Embodiments of the invention may also relate to an apparatus for performing the operations herein. This apparatus may be specially constructed for the required purposes, or it may comprise a general-purpose computing device selectively activated or reconfigured by a computer program stored in the computer. Such a computer program may be stored in a computer readable storage medium, such as, but not limited to, any type of disk including floppy disks, optical disks, CD-ROMs, magnetic-optical disks, read-only memories (ROMs), random access memories (RAMs), EPROMs, EEPROMs, magnetic or optical cards, application specific integrated circuits (ASICs), or any type of media suitable for storing electronic instructions, and each coupled to a computer system bus. Furthermore, the computers referred to in the specification may include a single processor or may be architectures employing multiple processor designs for increased computing capability.
Embodiments of the invention may also relate to a computer data signal embodied in a carrier wave, where the computer data signal includes any embodiment of a computer program product or other data combination described herein. The computer data signal is a product that is presented in a tangible medium and modulated or otherwise encoded in a carrier wave transmitted according to any suitable transmission method.

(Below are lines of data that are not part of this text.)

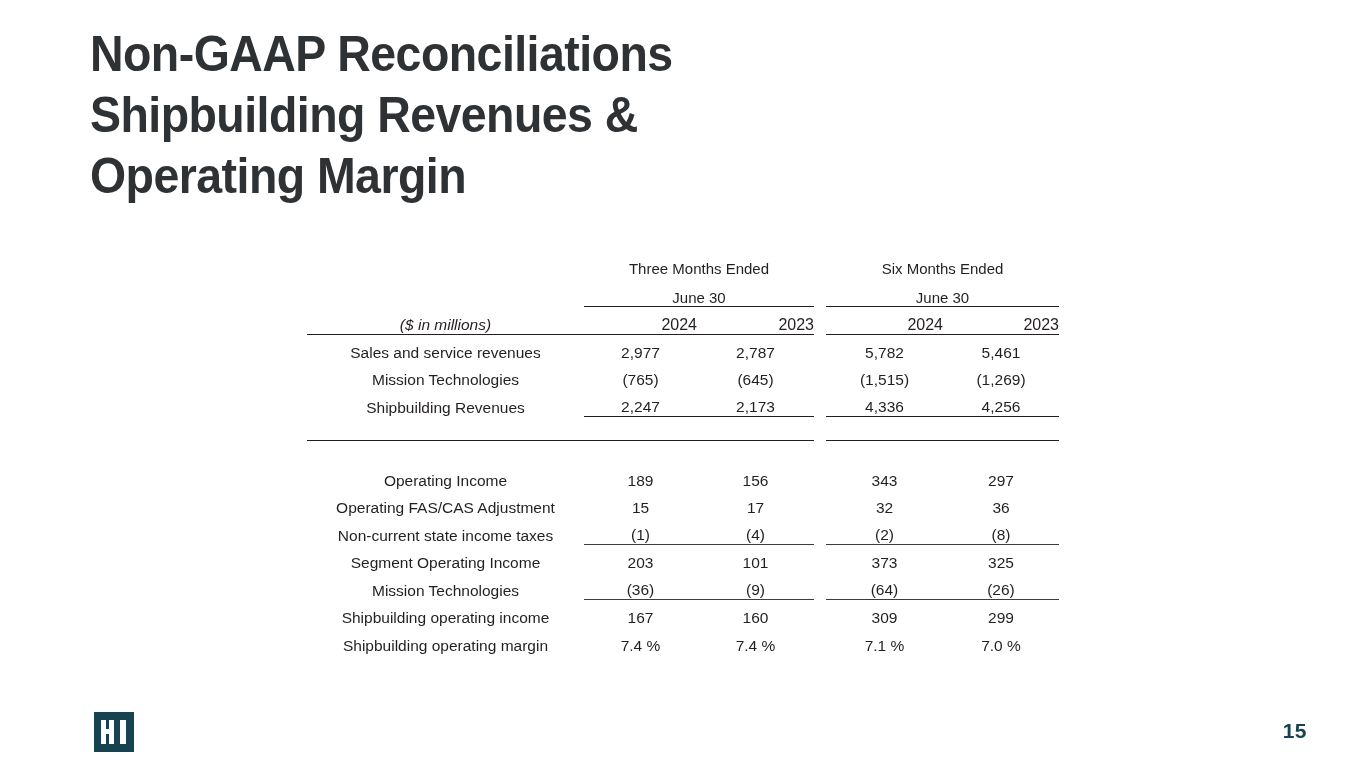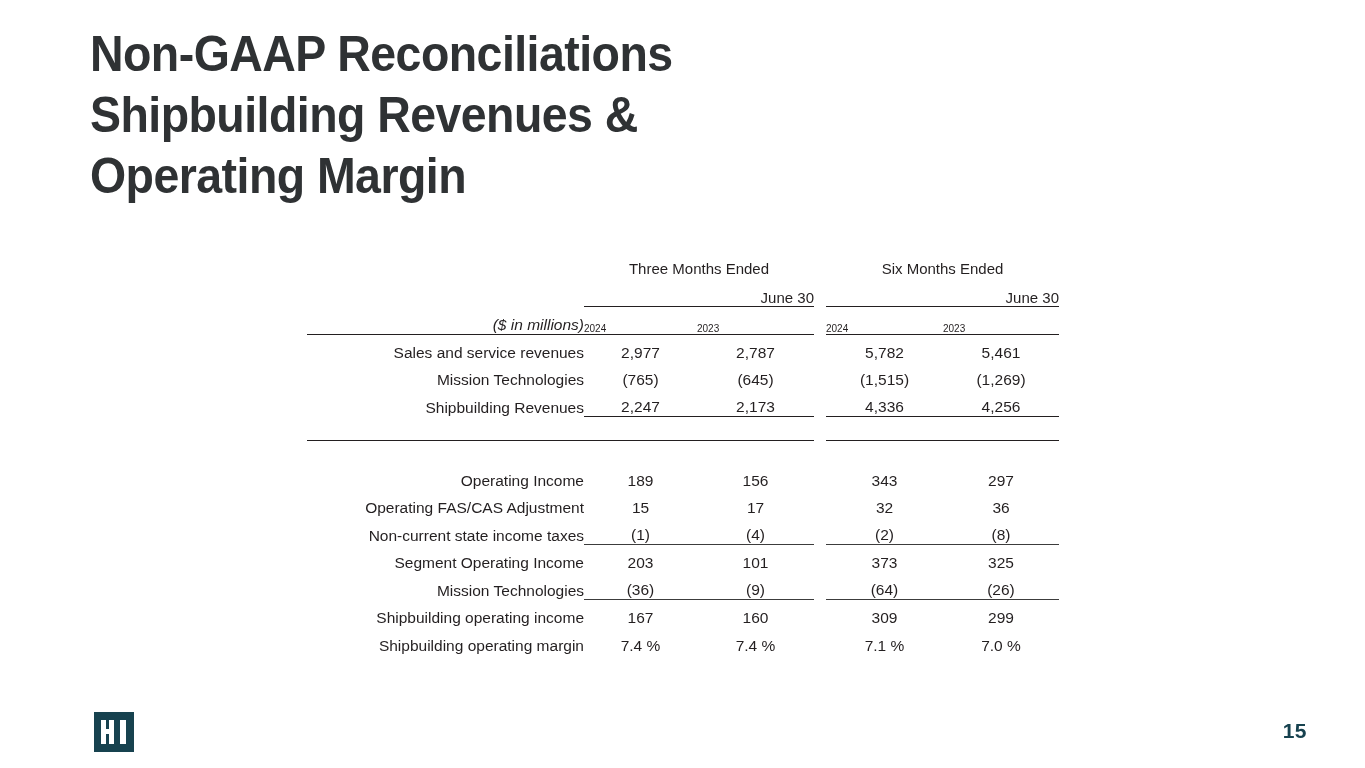--- a/index.html
+++ b/index.html
@@ -83,7 +83,7 @@
     padding-bottom: 4px;
   }
   .sub-head {
-    text-align: right;
+    text-align: center;
     font-weight: bold;
     font-size: 15px;
     padding-bottom: 3px;

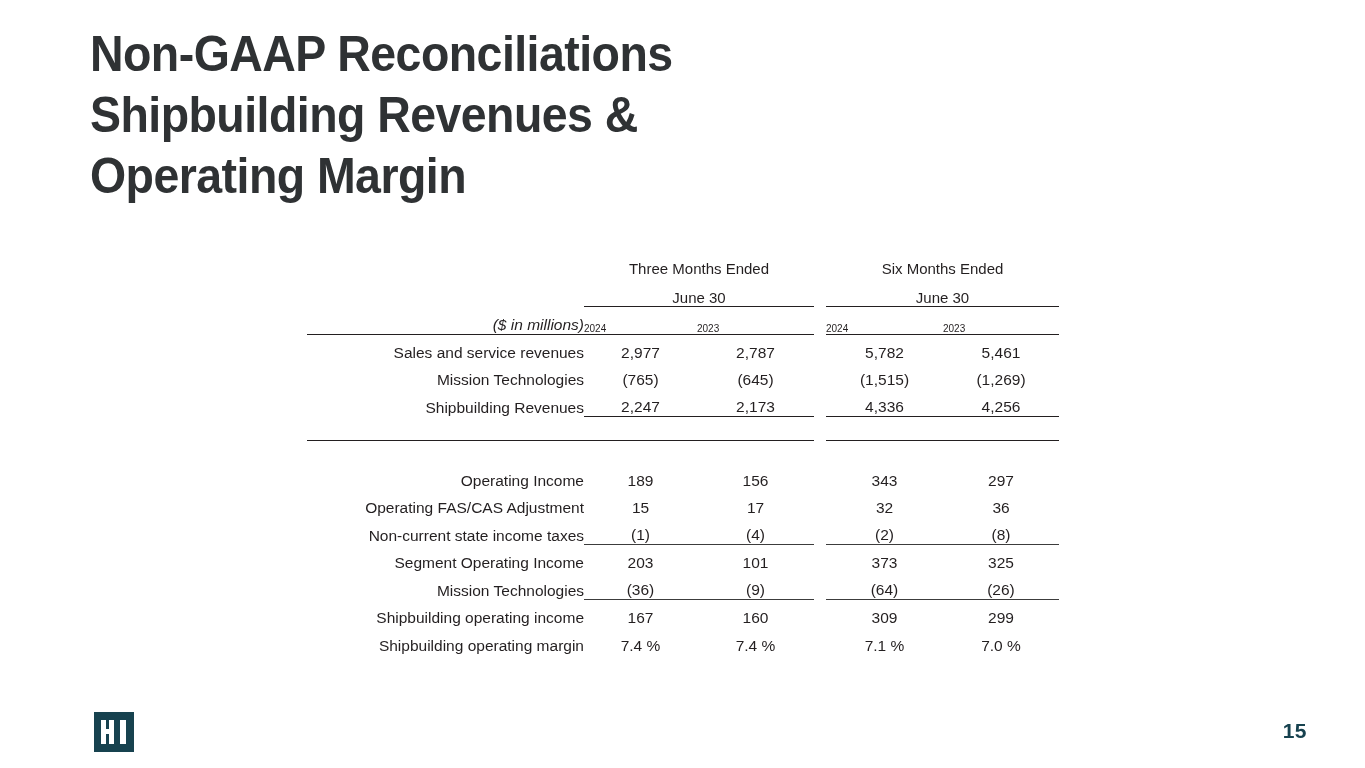--- a/index.html
+++ b/index.html
@@ -62,7 +62,7 @@
     text-align: center;
     padding-right: 2px;
   }
-  .lbl { text-align: right; }
+  .lbl { text-align: center; }
   .b { font-weight: bold; }
   .it { font-style: italic; }
 

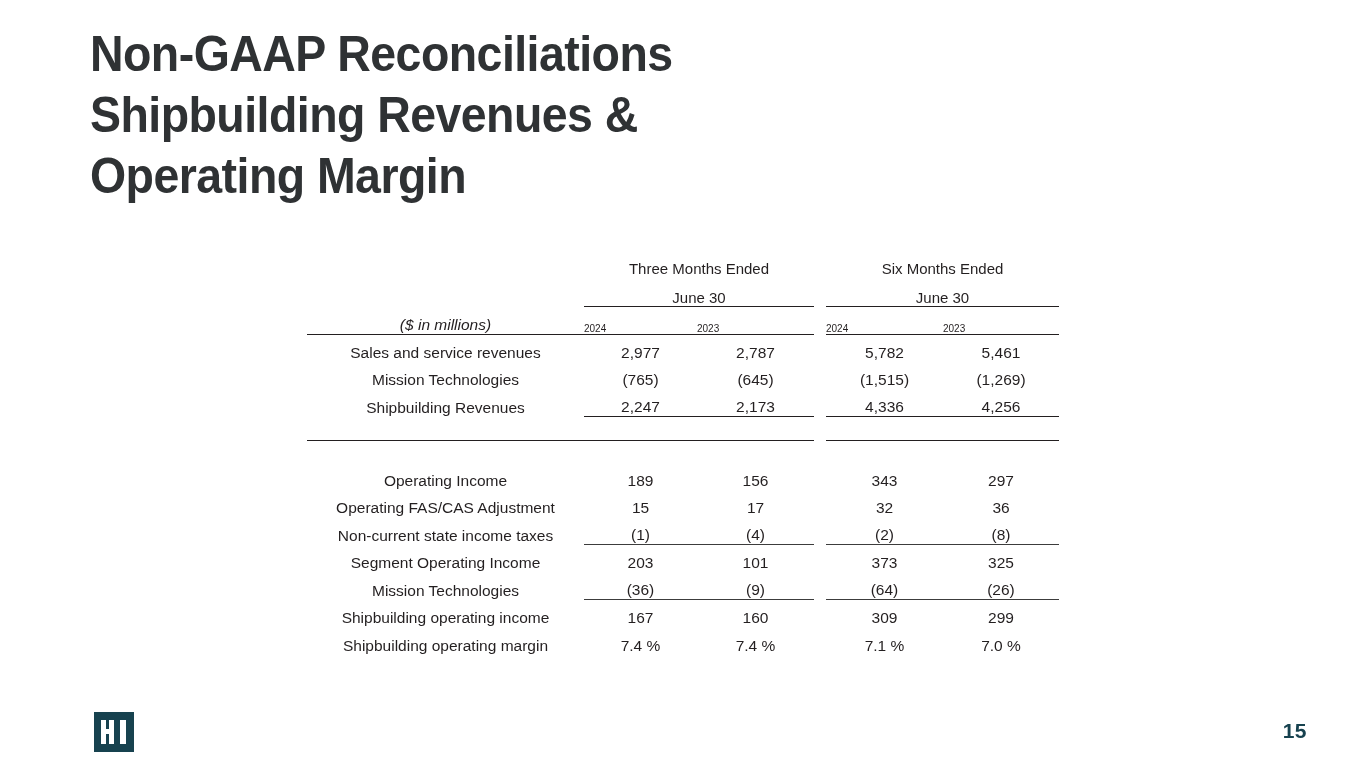--- a/index.html
+++ b/index.html
@@ -89,9 +89,9 @@
     padding-bottom: 3px;
   }
   .yr-head {
-    text-align: left;
-    font-weight: bold;
-    font-size: 10px;
+    text-align: right;
+    font-weight: bold;
+    font-size: 16px;
     padding-bottom: 4px;
   }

The algorithms and displays presented herein are not inherently related to any particular computer or other apparatus. Various general-purpose systems may also be used with programs in accordance with the teachings herein, or it may prove convenient to construct more specialized apparatus to perform the required method steps. The required structure for a variety of these systems will appear from the description above. In addition, embodiments of the invention are not described with reference to any particular programming language. It is appreciated that a variety of programming languages may be used to implement various embodiments of the invention as described herein, and any references to specific languages are provided for disclosure of enablement and best mode of embodiments of the invention.
Finally, it should be noted that the language used in the specification has been principally selected for readability and instructional purposes, and it may not have been selected to delineate or circumscribe the inventive subject matter. Accordingly, the disclosure of the embodiments of the invention is intended to be illustrative, but not limiting, of the scope of the invention, which is set forth in the following claims.